Hello,
On Mon, 3 Jul 2000, Chetan Ahuja wrote:
>
>
> On Sun, 2 Jul 2000, Julian Anastasov wrote:
>
> >
> > Hello,
> >
> > On Sat, 1 Jul 2000, Chetan Ahuja wrote:
>
> > > What exactly constitutes "Load" on a real server and how often should it
> > > be measured?
> >
> > Only the LVS user can decide what is "Load" and what
> > is the preferred period to update its values. The different
> > real services change different parameters in the real hosts.
> > We have to allow the user to select which parameters to be
> > monitored for each real service.
>
> Yes.. I agree that ultimately we would want to let the user decide as
> many parameters of scheduling algorithm as possible. ( More about this
> later..)
>
>
> > > If yes, what kind of things should be measured as "load". The astute
> > > reader would shoot back immediately with stuff like CPU, memory and
> > > network load. Let's treat them one by one:
> >
> > >
> > > (All of the following is assuming that the realservers are runnig linux.

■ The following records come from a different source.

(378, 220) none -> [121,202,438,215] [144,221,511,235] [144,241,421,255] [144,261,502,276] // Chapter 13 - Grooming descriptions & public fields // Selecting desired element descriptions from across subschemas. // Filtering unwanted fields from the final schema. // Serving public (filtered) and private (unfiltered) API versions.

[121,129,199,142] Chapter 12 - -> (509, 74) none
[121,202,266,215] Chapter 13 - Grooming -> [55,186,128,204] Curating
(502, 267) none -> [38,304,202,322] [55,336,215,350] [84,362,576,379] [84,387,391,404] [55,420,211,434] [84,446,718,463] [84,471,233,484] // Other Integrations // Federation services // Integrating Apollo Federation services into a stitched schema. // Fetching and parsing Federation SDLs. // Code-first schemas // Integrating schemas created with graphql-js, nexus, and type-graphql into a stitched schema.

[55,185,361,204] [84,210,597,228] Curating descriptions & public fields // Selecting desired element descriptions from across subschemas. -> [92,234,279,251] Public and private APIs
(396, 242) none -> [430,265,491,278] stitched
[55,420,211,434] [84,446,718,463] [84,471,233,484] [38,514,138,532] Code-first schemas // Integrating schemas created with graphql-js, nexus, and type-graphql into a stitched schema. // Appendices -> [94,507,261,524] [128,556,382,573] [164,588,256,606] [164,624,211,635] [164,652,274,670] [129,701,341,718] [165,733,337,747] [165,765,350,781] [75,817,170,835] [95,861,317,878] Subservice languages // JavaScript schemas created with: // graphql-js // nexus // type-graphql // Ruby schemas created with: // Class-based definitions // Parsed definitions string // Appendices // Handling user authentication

> > > At least I'm going to deal with only such cases for now)
> > >
> > > 1) CPU: How good is polling /proc/loadavg? My problem with that is the
> > > load introduced by the measurement itself if polling is done too often.
> >
> > 5 seconds is not fatal.
>
> I think a once every 5 second sampling of load is probably
> not enough. We'd need more frequent sampling. This is where people
> with real experience in running large LVS clusters comes in. I would
> really LOVE to hear from people who think that they are not entirely
> satisfied with the current schedulers and would like a
> load-informed scheduler. What kind of applications demand such a
> scheme ? Once we have this information, we could decide what
> would be the best sampling period. (And of course, ideally we should
> make it a runtime configurable parameter as I said before)

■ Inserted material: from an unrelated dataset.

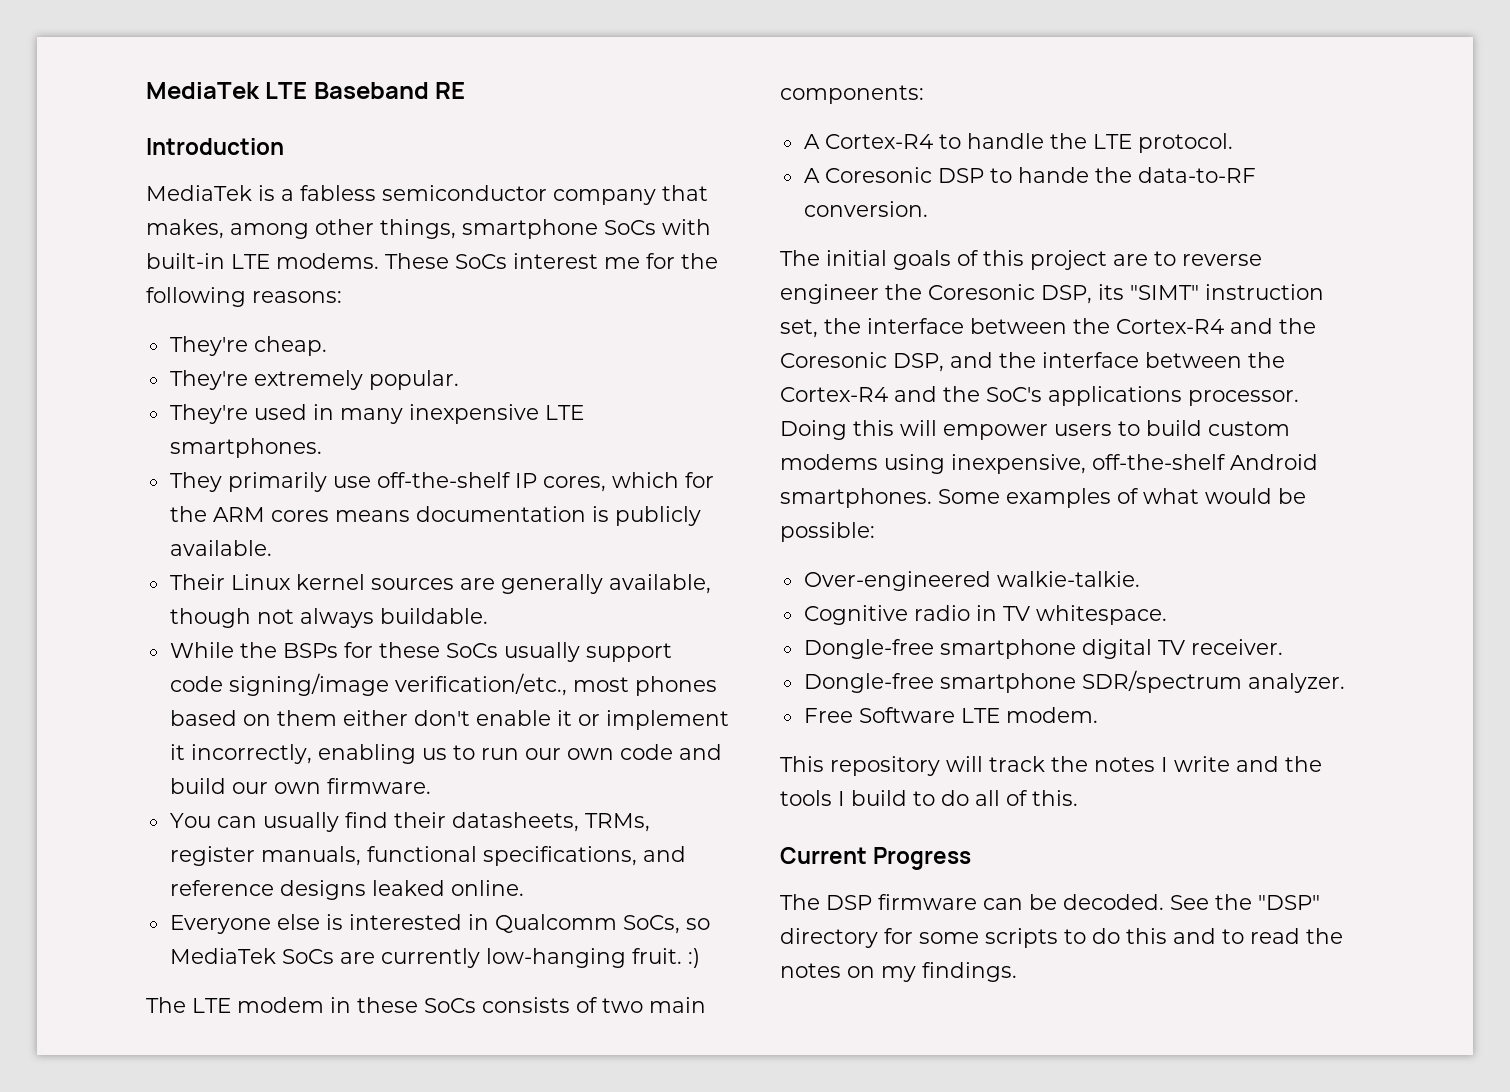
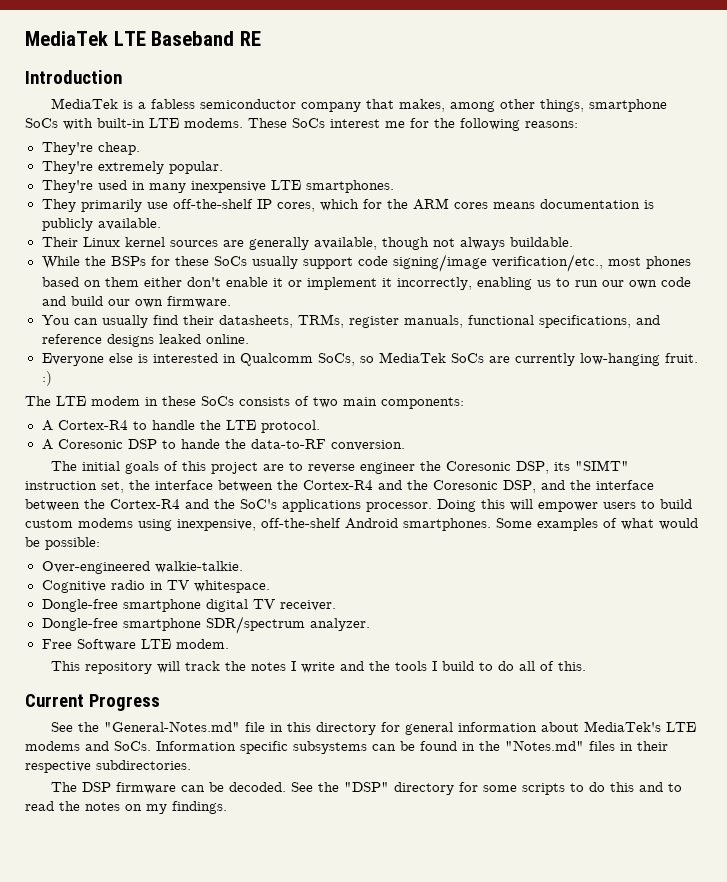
(972, 858) none -> [51,721,697,735] [25,740,668,754] [25,760,191,773] // See the "General-Notes.md" file in this directory for general information about MediaTek's LTE modems and SoCs. Information specific subsystems can be found in the "Notes.md" files in their respective subdirectories.

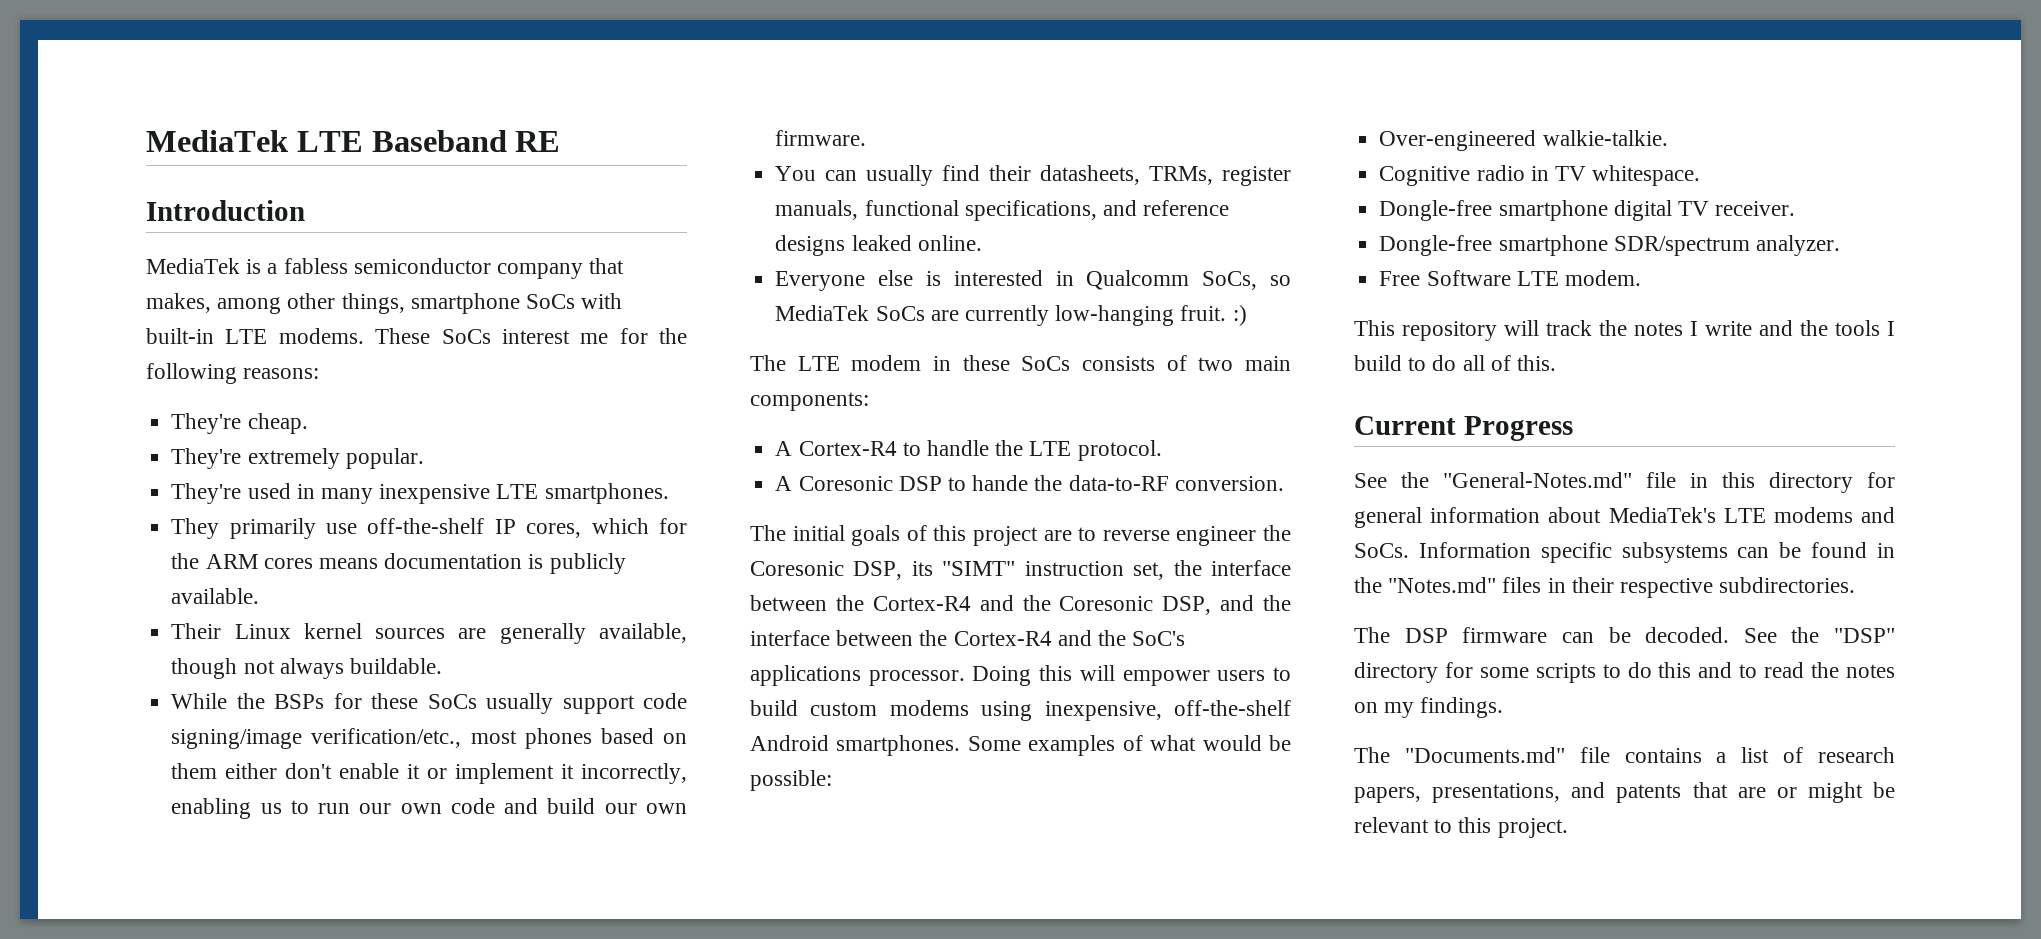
(227, 807) none -> [1354,747,1895,763] [1354,782,1895,803] [1354,817,1568,838] // The "Documents.md" file contains a list of research papers, presentations, and patents that are or might be relevant to this project.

Yes, complex task. But you can select weights using
averaged parameters. It is difficult to react on client
requests but don't forget about the load generated from
local processes not part from the service. I don't think,
reducing the interval will help. My experince shows that
selecting an expression from averaged values works with
current WRR without stressing some of the real hosts.
And yes, selecting big weights is not good for WRR.

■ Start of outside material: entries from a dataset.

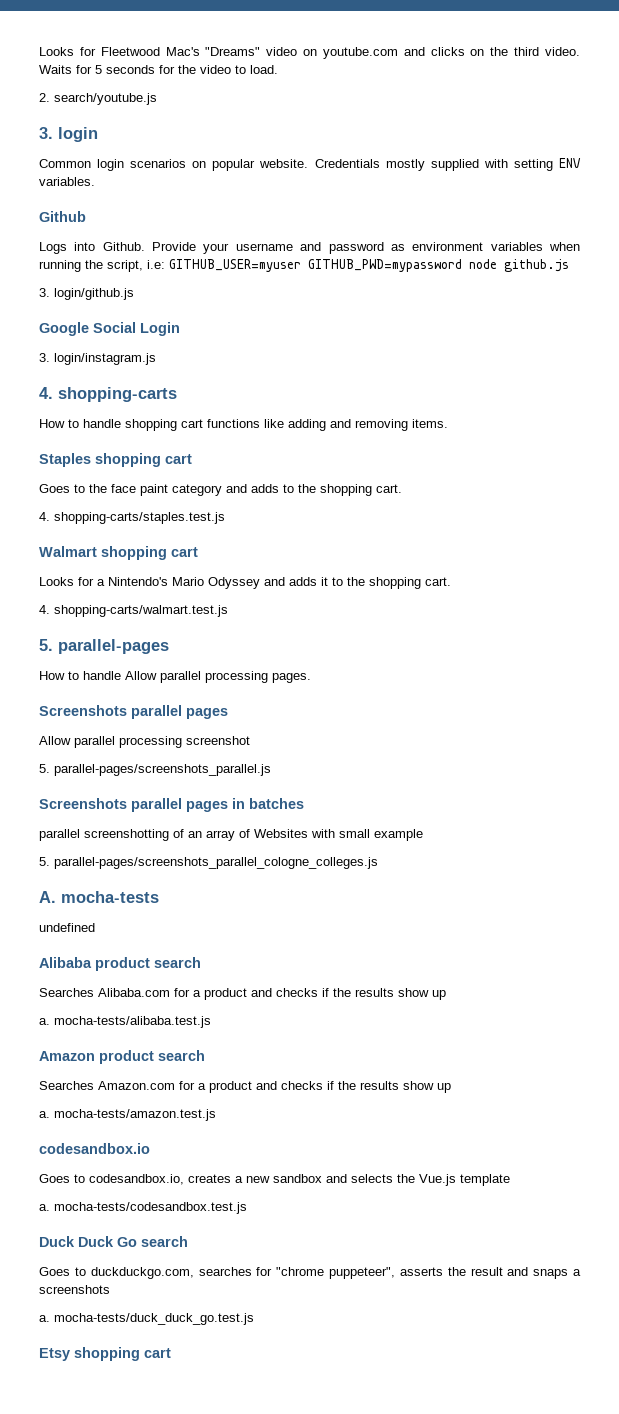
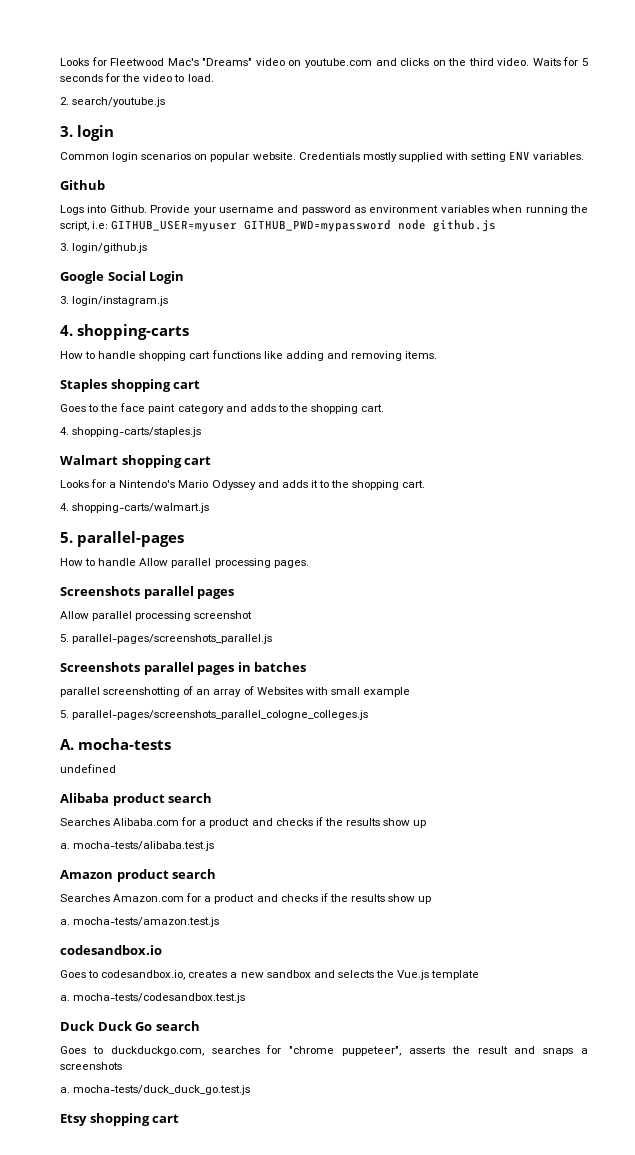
[54,512,225,524] shopping-carts/staples.test.js -> [72,427,202,437] shopping-carts/staples.js
[54,605,228,617] shopping-carts/walmart.test.js -> [72,503,210,513] shopping-carts/walmart.js

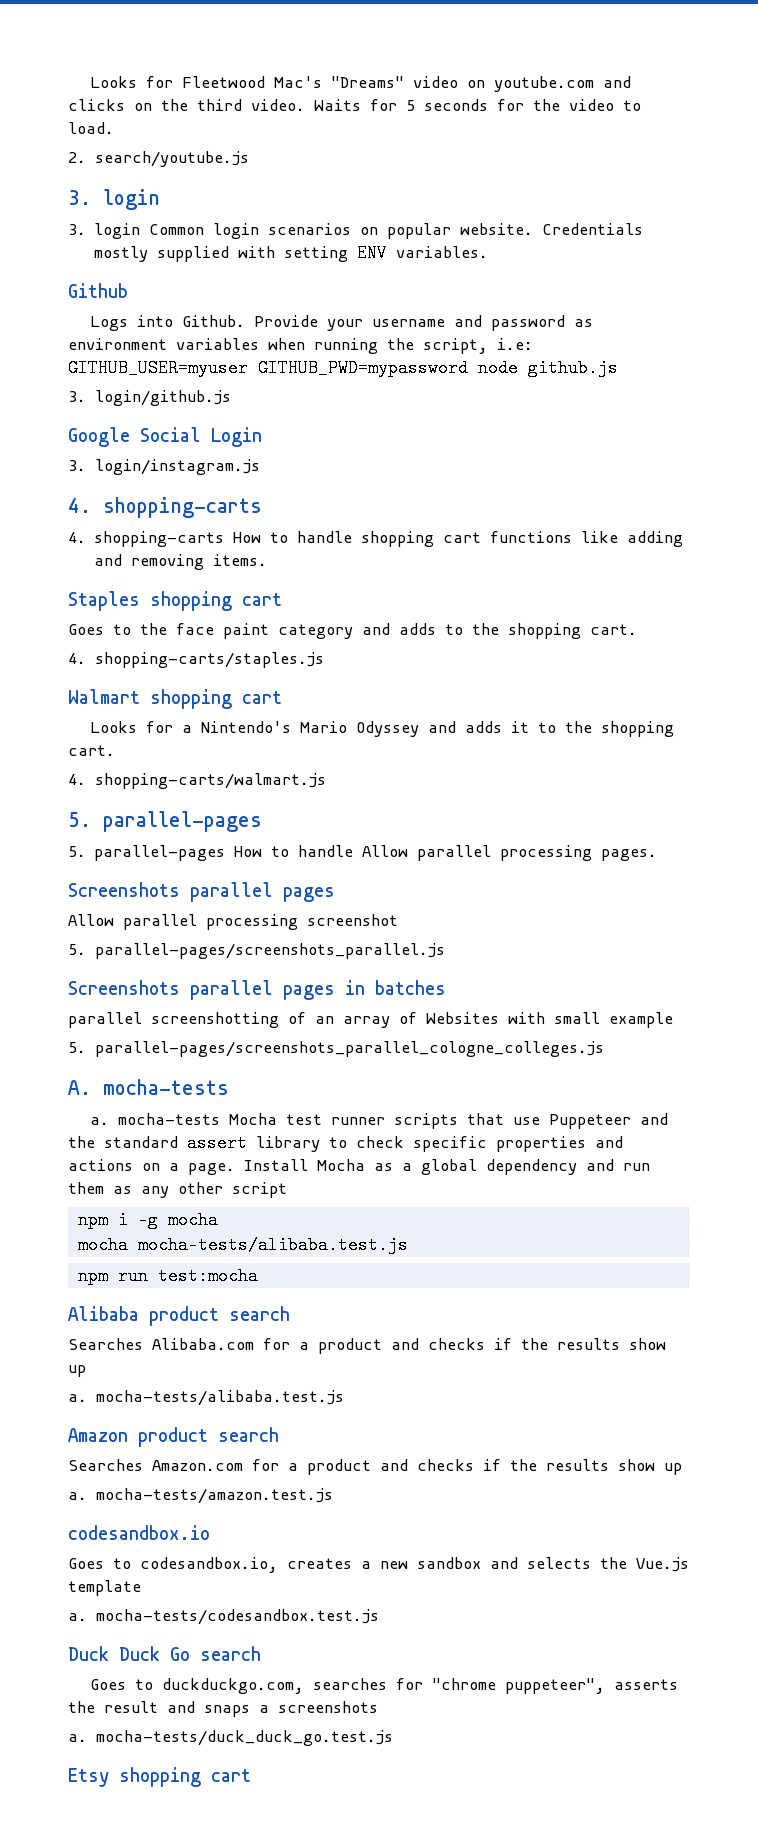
(114, 133) none -> [68,223,141,239] 3. login
(189, 332) none -> [68,531,225,547] 4. shopping-carts
(184, 539) none -> [68,845,226,861] 5. parallel-pages
[60,764,116,773] undefined -> [90,1113,669,1129] [68,1134,623,1152] [68,1159,650,1175] [68,1182,287,1198] [77,1211,218,1229] [77,1236,408,1254] [77,1267,258,1285] a. mocha-tests Mocha test runner scripts that use Puppeteer and the standard assert library to check specific properties and actions on a page. Install Mocha as a global dependency and run them as any other script // npm i -g mocha // mocha mocha-tests/alibaba.test.js // npm run test:mocha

It is possible some of the real servers to be flooded with
requests. We must follow this rule when using WRR:
weight < request_rate * update_interval
So, for 50 req/sec and 5 seconds interval don't set
weight greater than 250. In fact, the problem is in the
different weights. Big differences in the weights compared
to the request rate lead to inbalance. Of course, this is
with current WRR. And I don't see any other better method.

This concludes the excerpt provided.